Приехав в Одессу, я направился в дом княгини Лобановой-Ростовской, и там без труда узнал адрес Ралли, который был братом княгини. Оказалось, что последние годы тот почти безвыездно живет в своем подольским имении. Я послал телеграмму, прося разрешения приехать переговорить относительно Зверобоя. Ответная телеграмма Ралли гласила: «Зверобой не продажен рад вас видеть». Телеграмма была мало обнадеживающая, но любезная, а потому я, не теряя надежды на благоприятный исход моей миссии, на следующий же день отправился в Подольскую губернию.
На вокзале меня ждала коляска городского типа, запряженная парой превосходных рысистых лошадей. Лошади были темно-серой масти, со светлыми гривами и хвостами. Не трудно было догадаться, что это дети Зверобоя: их темно-серые рубашки были украшены не яблоками, а пятнами в форме звезд. Такой характер масти я видел только в заводе Малютина, на серых детях Летучего, происходивших от гнедых дочерей Удалого. Кучер подтвердил мое предположение и сказал, что жеребцы действительно дети Зверобоя. Я тут же у вокзала их осмотрел. Лошади были превосходные – густые, породные и дельные. Уже по этим двум экземплярам можно было судить, что Зверобой дает хороших лошадей, а главное, в своем типе.
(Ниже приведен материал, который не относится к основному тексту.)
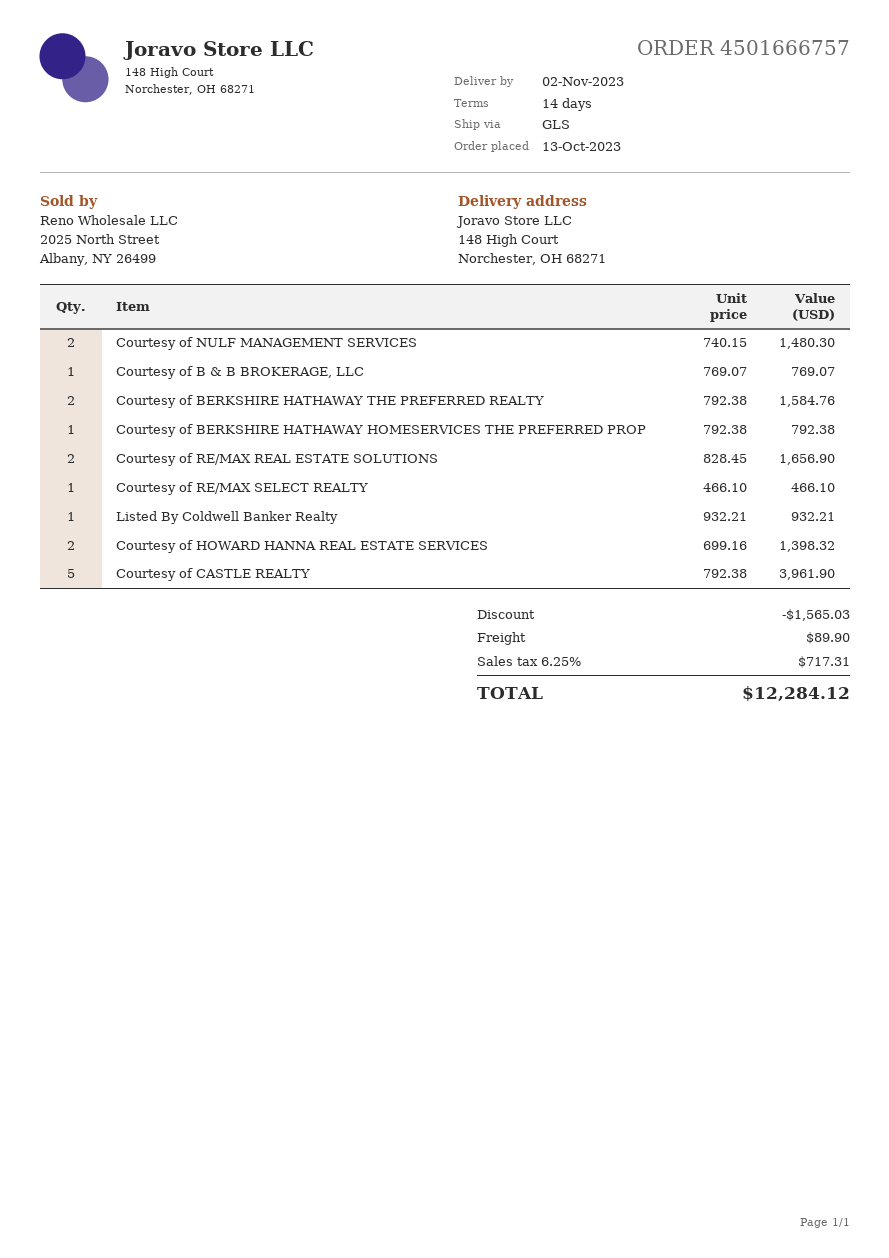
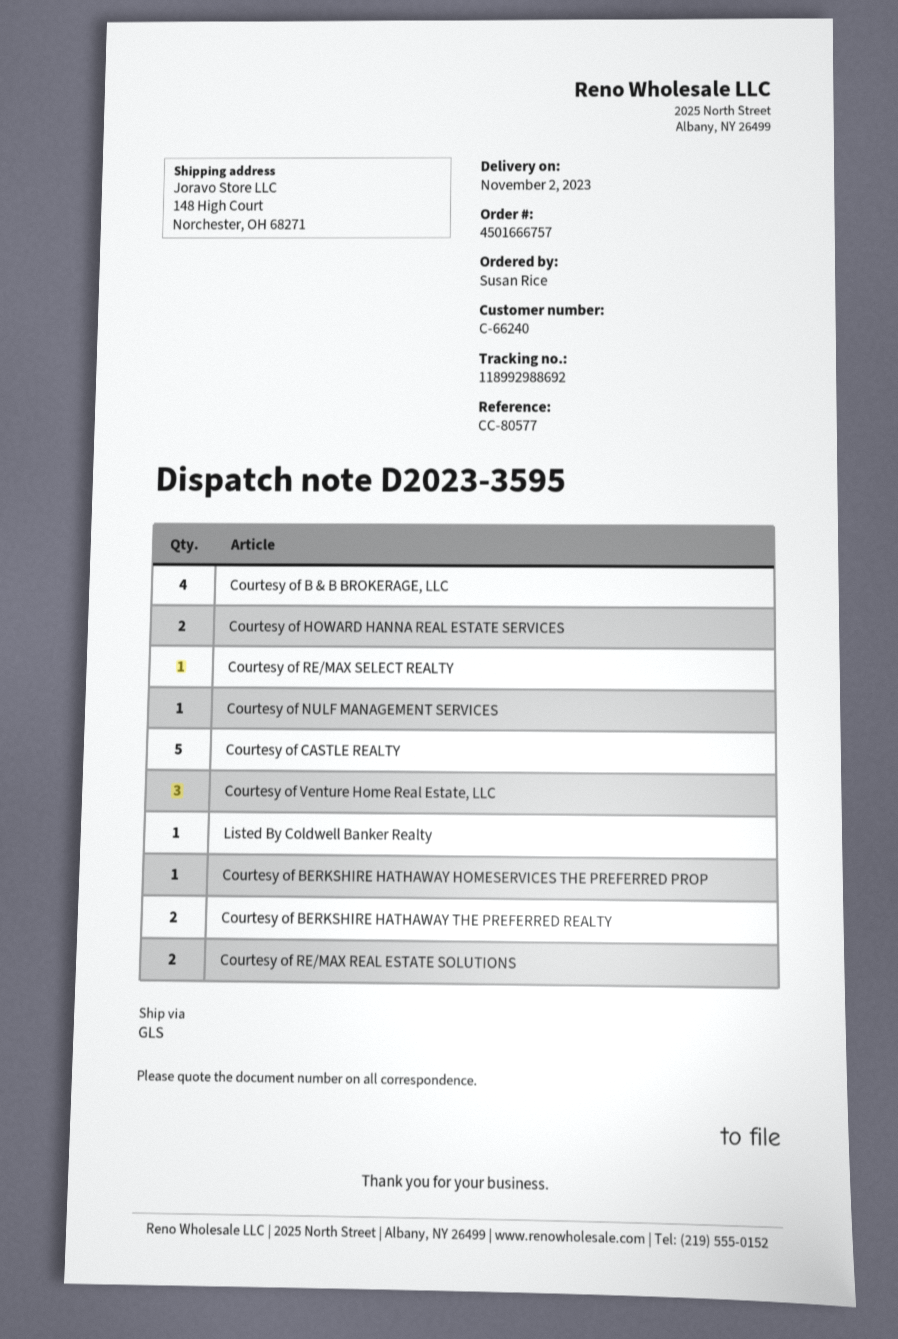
Courtesy of NULF MANAGEMENT SERVICES: 2 -> 1
Courtesy of B & B BROKERAGE, LLC: 1 -> 4
Courtesy of Venture Home Real Estate, LLC: none -> 3

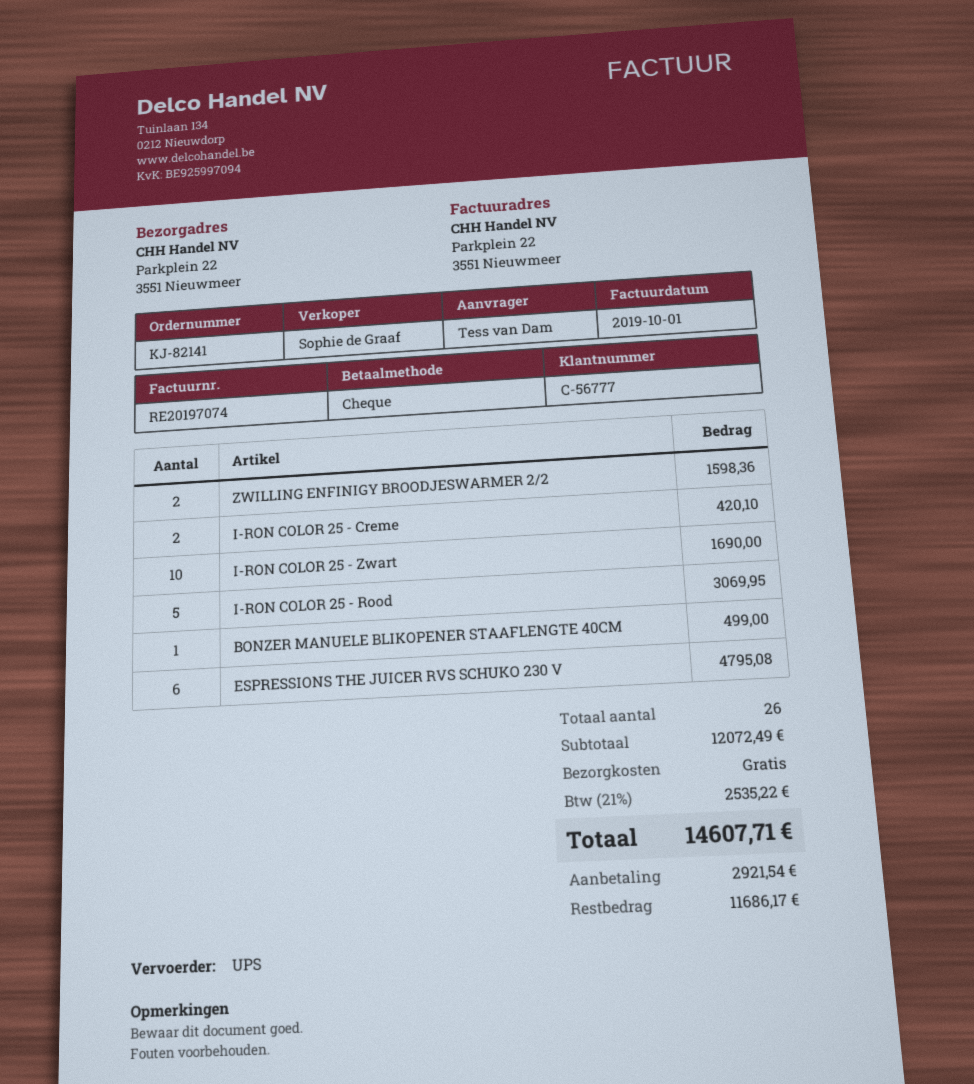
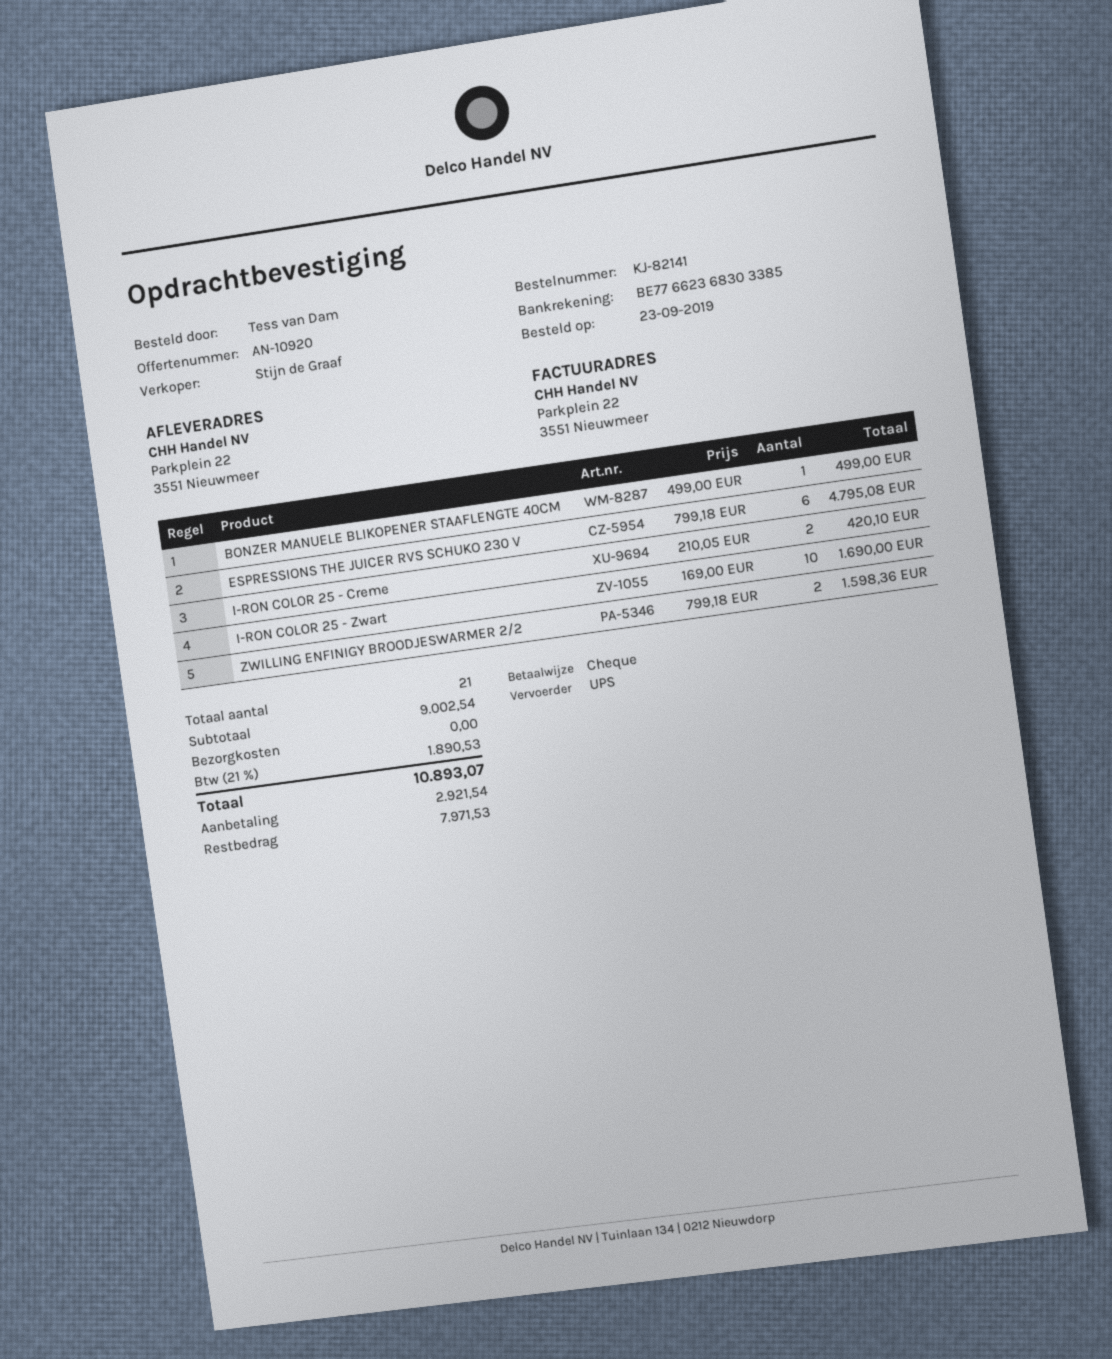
sales rep: Sophie de Graaf -> Stijn de Graaf
I-RON COLOR 25 - Rood: 5 for 3069.95 -> none
total quantity: 26 -> 21
subtotal: 12072.49 -> 9002.54
tax: 21% = 2535.22 -> 21% = 1890.53
total: 14607.71 -> 10893.07
balance: 11686.17 -> 7971.53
От станции до имения П.С. Ралли было недалеко, вскоре показалась усадьба. Местность здесь выглядела живописно, поля были превосходно обработаны, население, по-видимому, жило богато. У крестьян, попадавшихся навстречу, были хорошие лошади верхового типа, все в удобных шорных запряжках. Впервые попав в Подольскую губернию, я с большим интересом смотрел по сторонам. Все кругом было не так, как в Центральной России или у нас на юге: здесь была старая, веками накопленная культура и чувствовалось влияние Запада.
Дом Ралли – вернее, не дом, а дворец – стоял в парке, к нему вела красивая старинная аллея. Этот замок, когда-то принадлежавший одному из польских магнатов, был отреставрирован новым владельцем. Поистине великолепный парк располагался чуть ли не на ста десятинах земли. Браилов было богатейшее имение, с сахарным и винокуренным заводами, разбитое на хутора, где велось образцовое хозяйство. Павел Степанович Ралли был очень богат, говорили, что состояние его равнялось десяти миллионам. Его дед пришел в Одессу из Греции и долго торговал на улицах этого города губками. На этом он нажил большое состояние, его сын стал уже крупным оптовым торговцем в Одессе, а внук – миллионером.
Я попал в Браилов к завтраку. Павел Степанович встретил меня очень любезно. Это был некрасивый, хромой и уже пожилой человек маленького роста. Женат он был на очень скромной женщине, бывшей гувернантке своей сестры. Мадам Ралли была тоже некрасива, но в ее лице было много доброты и привлекательности. У этой четы была единственная дочь, в то время девочка лет десяти-двенадцати.
Завтрак был сервирован великолепно, у стола прислуживали несколько лакеев, кухня была тонкая, и видно было, что это обычно в их доме.
За обедом разговор шел о Зверобое. Ралли рассказывал мне, что эта лошадь доставила ему много счастливых минут, бежала восемь лет кряду, стала победителем Императорского приза и выиграла почти 69 000 рублей. По тем временам это была рекордная сумма, и Ралли этим гордился. Он также заметил, что Зверобой закончил свою карьеру совершенно здоровым, и рассказал мне историю его покупки. Зверобоя купил для Ралли наездник Окатов, который был приятелем наездника Чернова. За Зверобоя было заплачено только 6500 рублей – сравнительно невысокая цена, принимая во внимание, что Зверобой тогда уже показал хороший класс. По словам Ралли, Н.П. Малютин продал жеребца, потому что родной брат Зверобоя Захват был резвее и еще лучше по себе. Малютин предназначал Захвата в производители своего завода, но через неделю или две после того, как Зверобой был продан, Захват пал. Малютин хотел купить Зверобоя обратно, но Ралли отказался его продать. По окончании беговой карьеры Зверобоя рысака торговали у Ралли много и часто, но он его не продавал, хотя ему предлагали от 25 000 до 30 000 рублей. Настойчивее других был П.И. Харитоненко. Свой рассказ Ралли закончил так: «И вам, Яков Иванович, я его не продам ни за какие деньги, но покажу с удовольствием». На этом закончился завтрак, и мы перешли в кабинет, где закурили сигары.